WHAT THE EXERCISE ASKS: Apart from the pictures, the listing is to be returned exactly.
(RECORDS PROVIDED Opens)
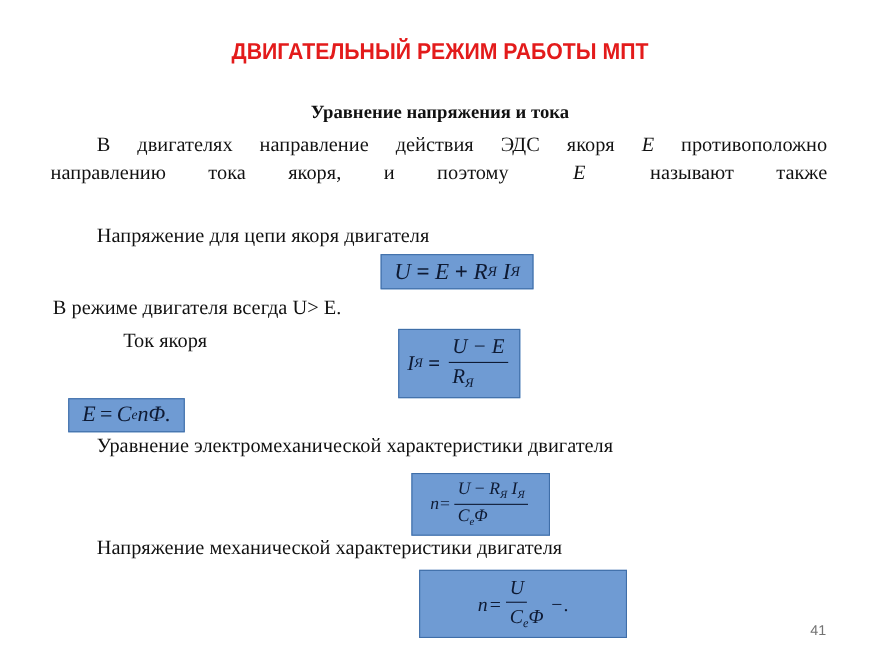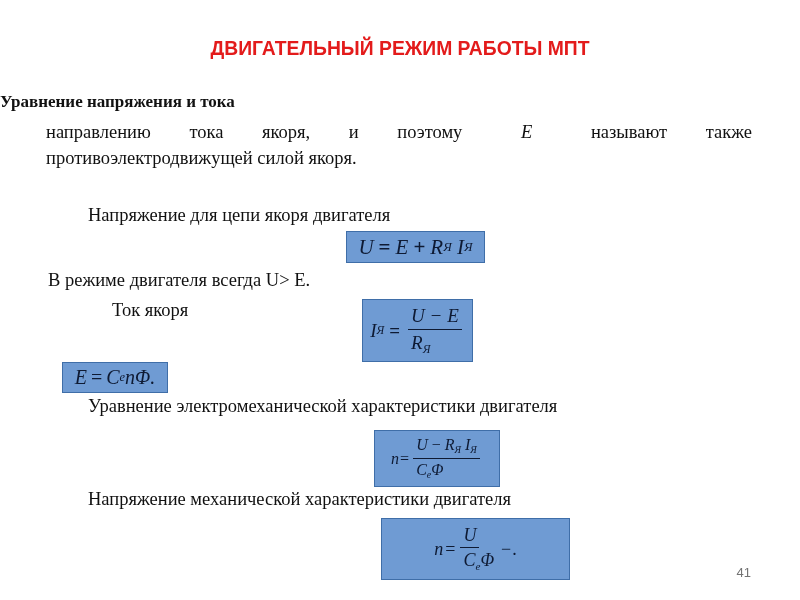"Уравнение напряжения и тока" .subtitle { text-align: none -> center }
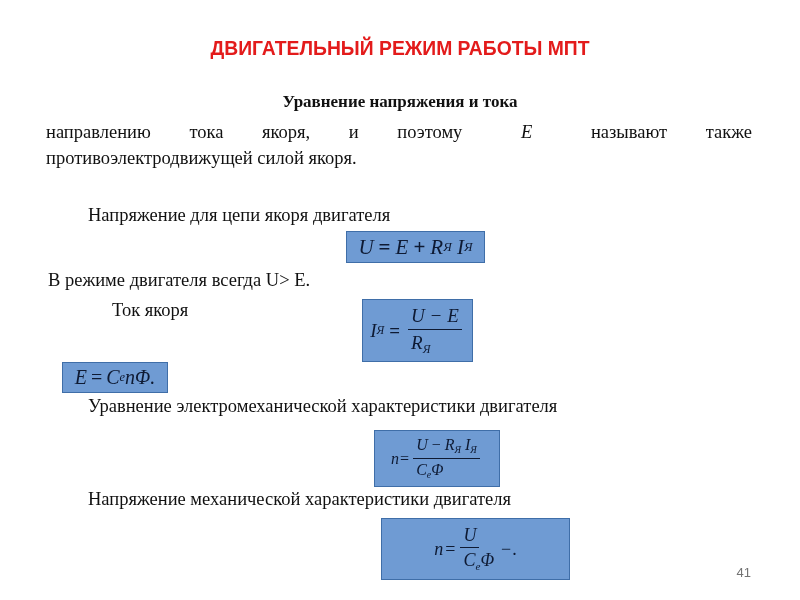"В двигателях направление действия ЭДС" span.line { html: none -> <span><span>В двигателях направление действия ЭДС якоря </span><span>E</span><span> противоположно</span></span> }
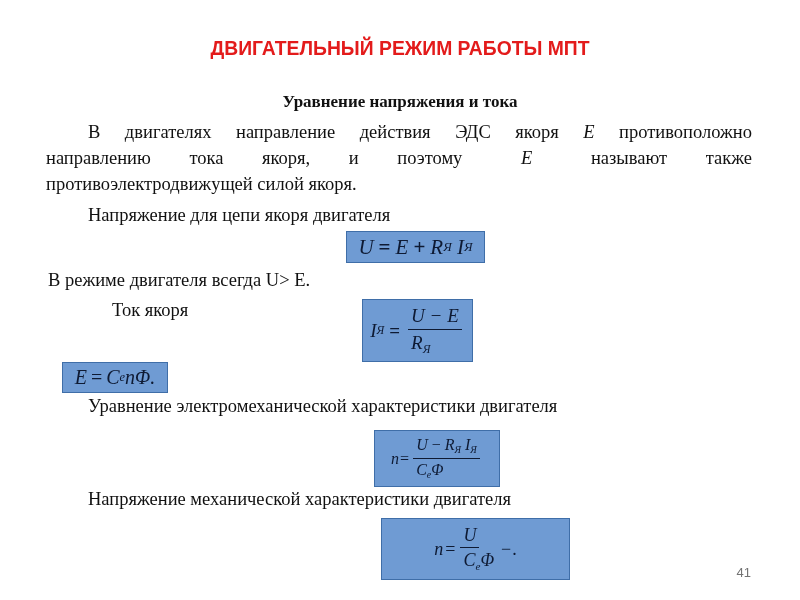"противоэлектродвижущей силой якоря." span.line { html: <span>противоэлектродвижущей силой якоря.</span> -> none }
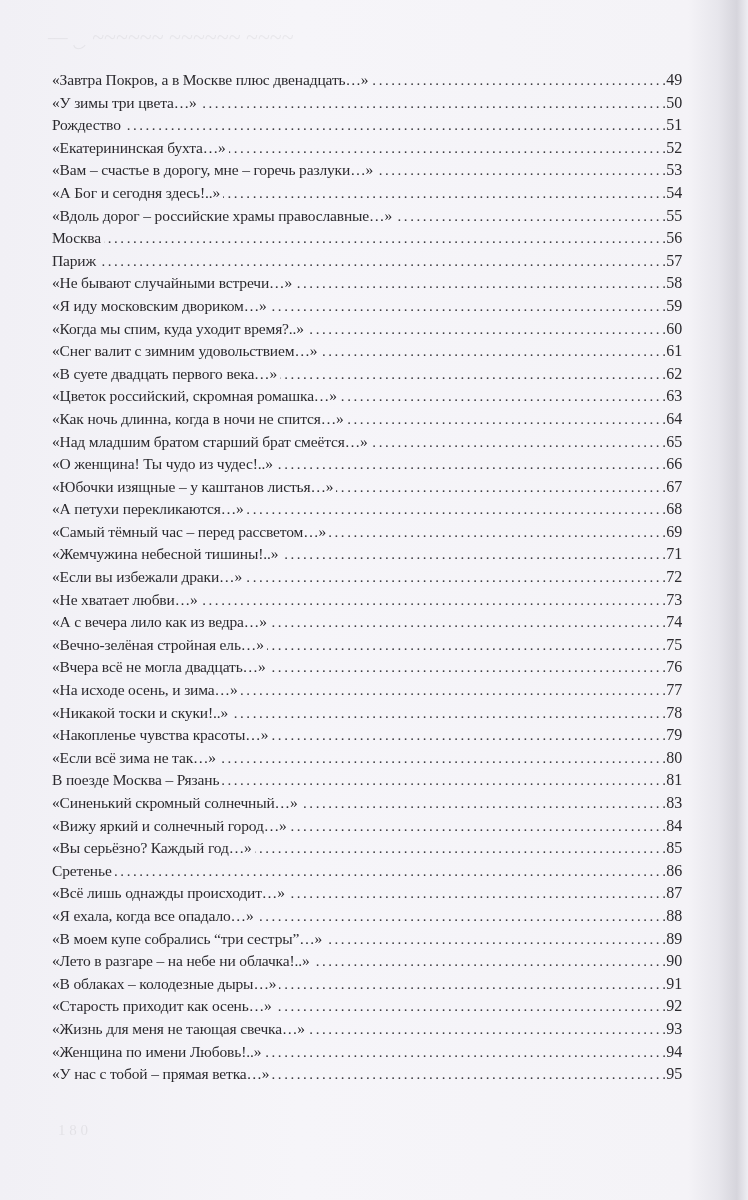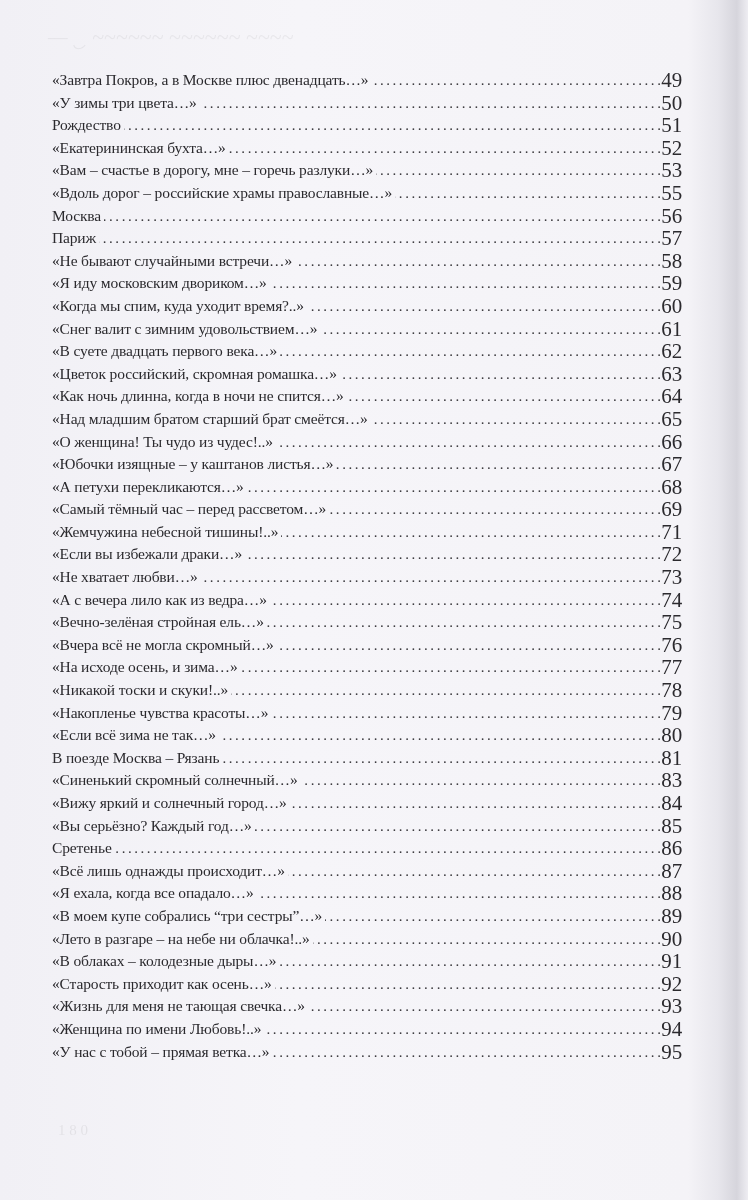"49" .toc-page { font-size: 21px -> 16px }
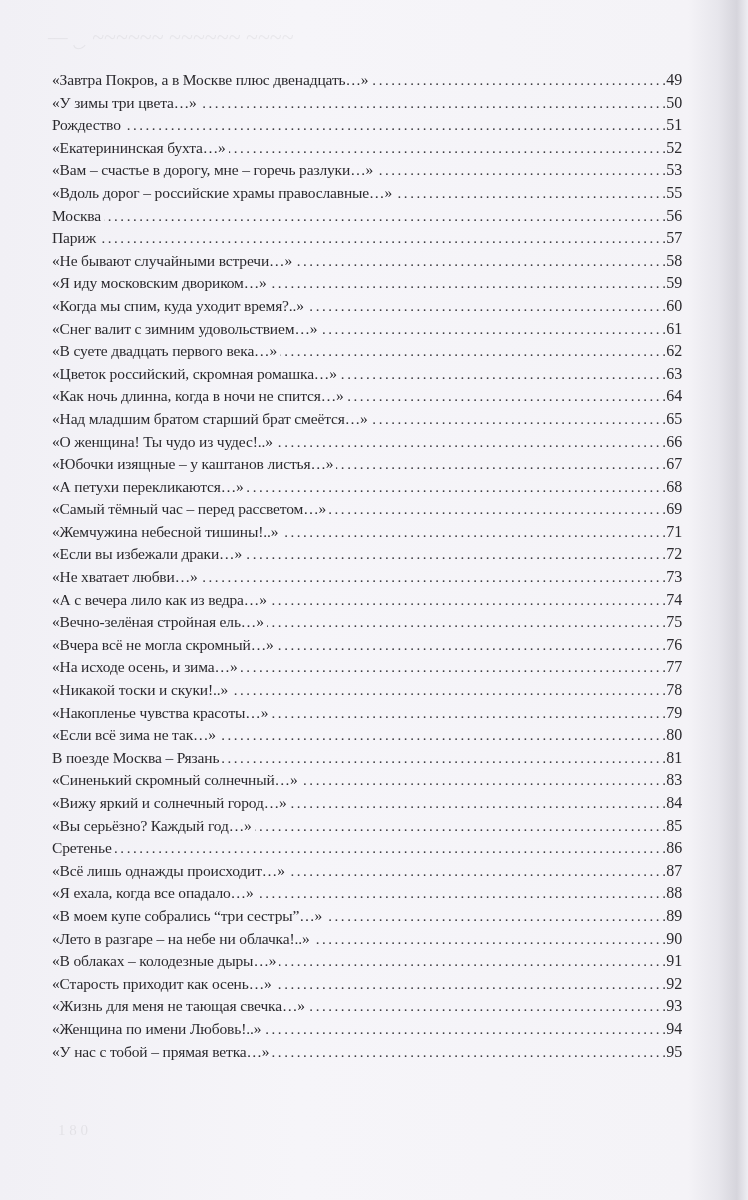"«А Бог и сегодня здесь!..»" div.toc-row { html: none -> <div> <span>«А Бог и сегодня здесь!..»</span> <span></span> <span>54</span> </div> }
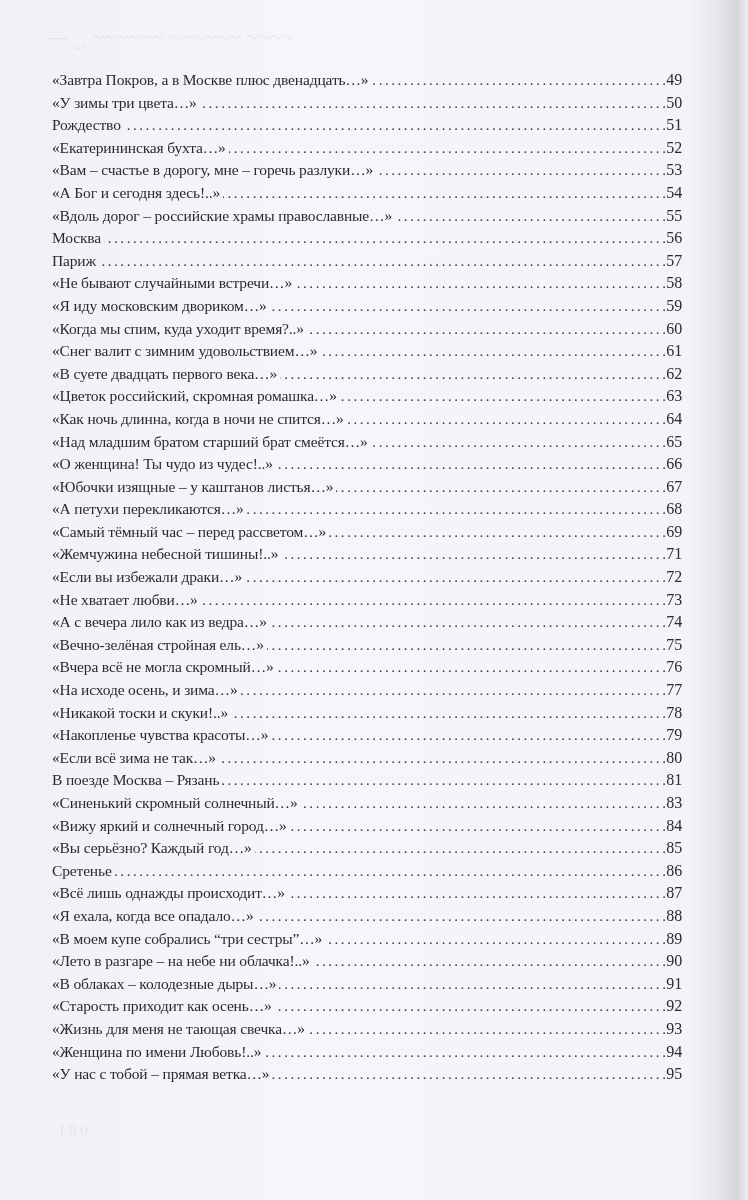"«Вчера всё не могла скромный…»" span.toc-title { text: скромный -> двадцать }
(RECORDS PROVIDED Closes)
TASK RESPONSE:
"Уравнение напряжения и тока" .subtitle { text-align: none -> center }
"В двигателях направление действия ЭДС" span.line { html: none -> <span><span>В двигателях направление действия ЭДС якоря </span><span>E</span><span> противоположно</span></span> }
"противоэлектродвижущей силой якоря." span.line { html: <span>противоэлектродвижущей силой якоря.</span> -> none }
"49" .toc-page { font-size: 21px -> 16px }
"«А Бог и сегодня здесь!..»" div.toc-row { html: none -> <div> <span>«А Бог и сегодня здесь!..»</span> <span></span> <span>54</span> </div> }
"«Вчера всё не могла скромный…»" span.toc-title { text: скромный -> двадцать }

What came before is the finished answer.